• **DATA TO EXAMINE**

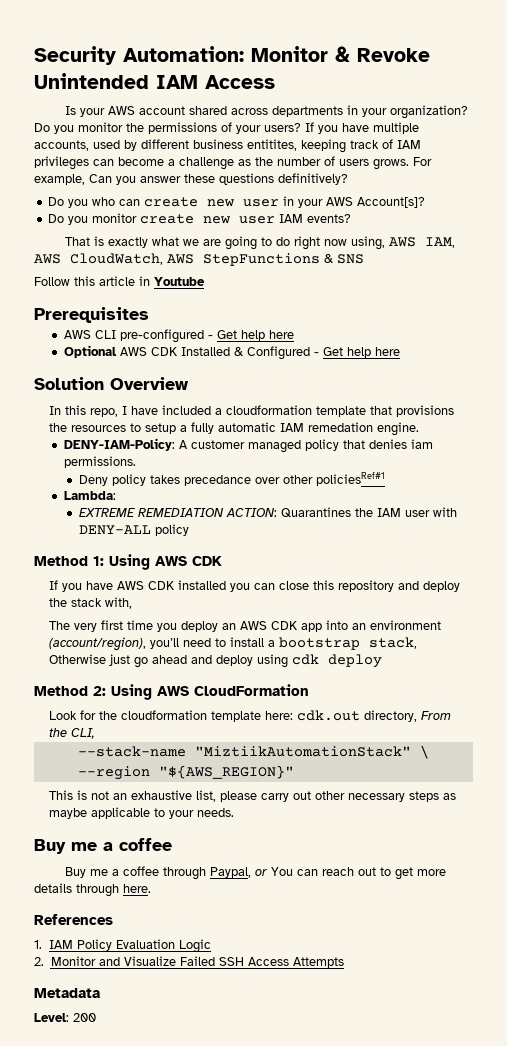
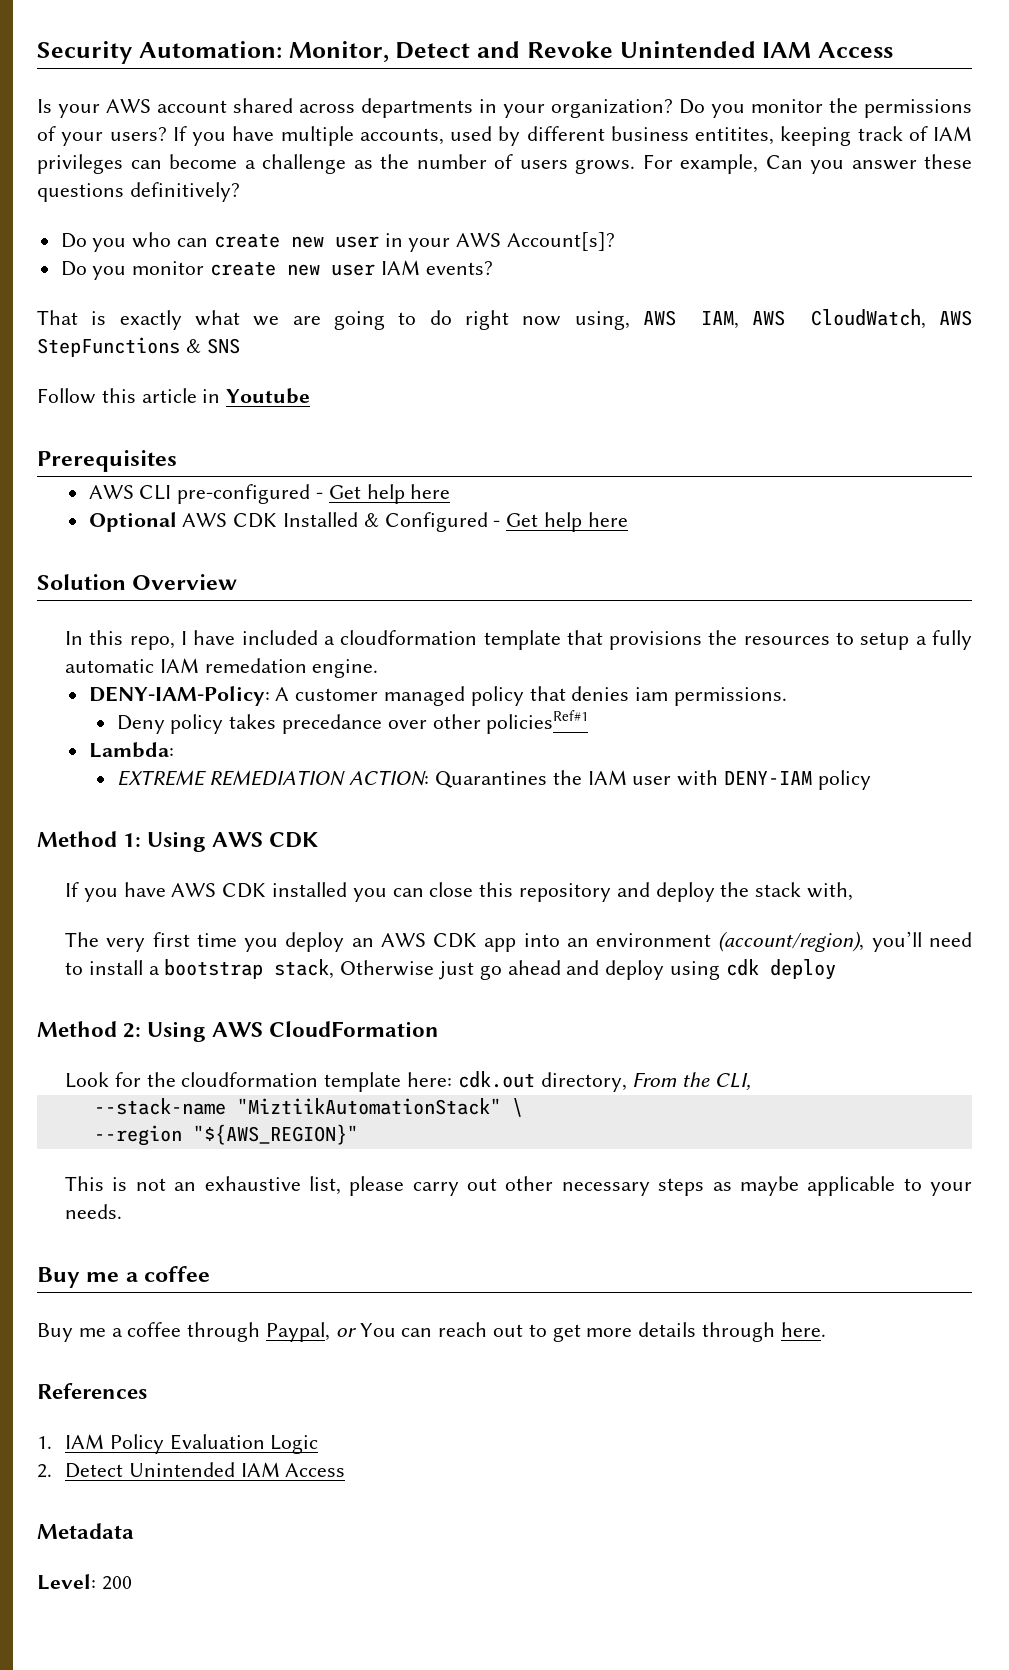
[251,46,350,62] Monitor & -> [288,41,520,63] Monitor, Detect and
[78,525,151,535] DENY-ALL -> [724,771,813,785] DENY-IAM
[50,956,344,968] Monitor and Visualize Failed SSH Access Attempts -> [65,1462,346,1478] Detect Unintended IAM Access

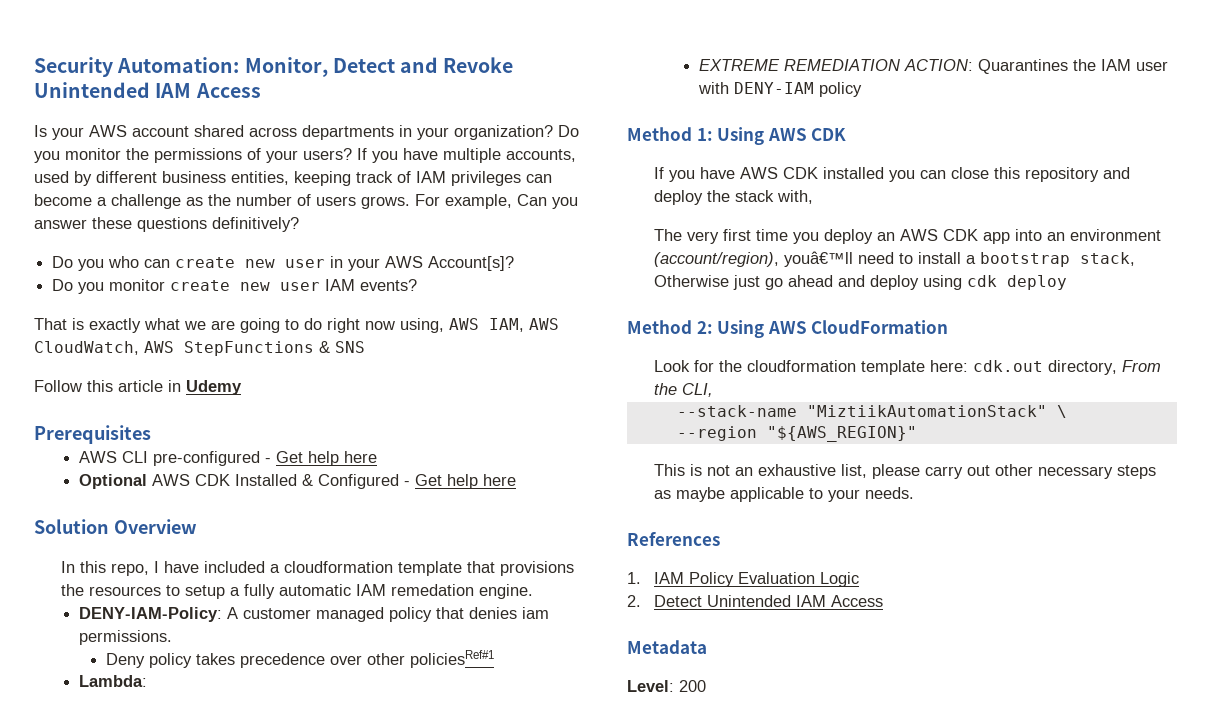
[695,127,774,145] entitites, -> [231,171,289,185] entities,
[226,388,311,404] Youtube -> [186,380,242,395] Udemy
[282,714,383,734] precedance -> [239,653,325,668] precedence
[871,931,922,952] you’ll -> [783,251,853,267] youâ€™ll
[37,1266,211,1288] [37,1322,826,1342] // Buy me a coffee // Buy me a coffee through Paypal, or You can reach out to get more details through here. -> (914, 493) none

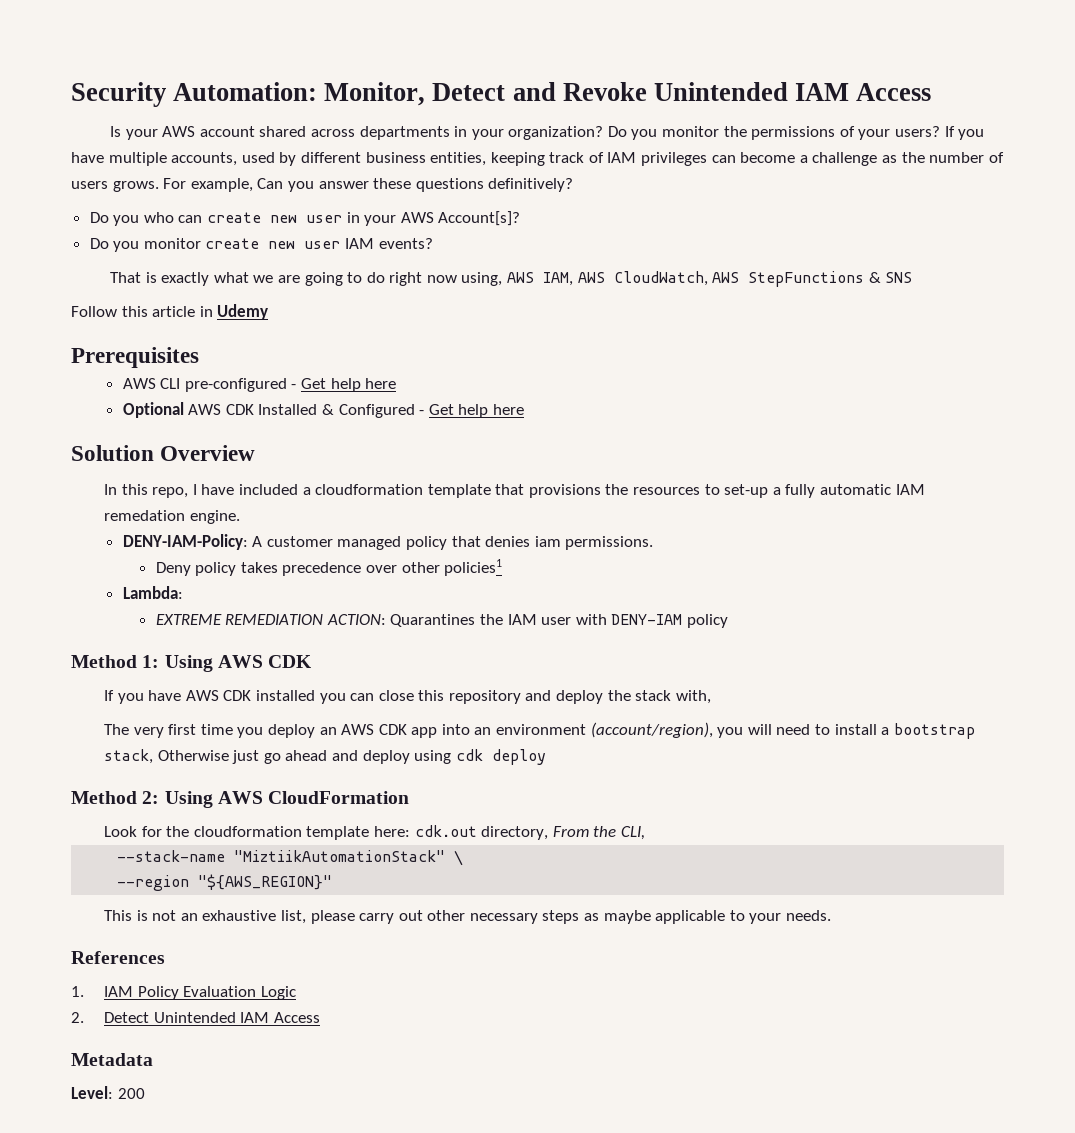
[184,585,225,599] setup -> [724,484,769,498] set-up
[409,650,494,668] policiesRef#1 -> [444,559,503,576] policies1
[783,251,853,267] youâ€™ll -> [717,724,772,738] you will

• **WHAT IS BEING ASKED**
From the material above, count the lines that include "Monitor" and give only the total.

• **THE COMPLETED TASK**
2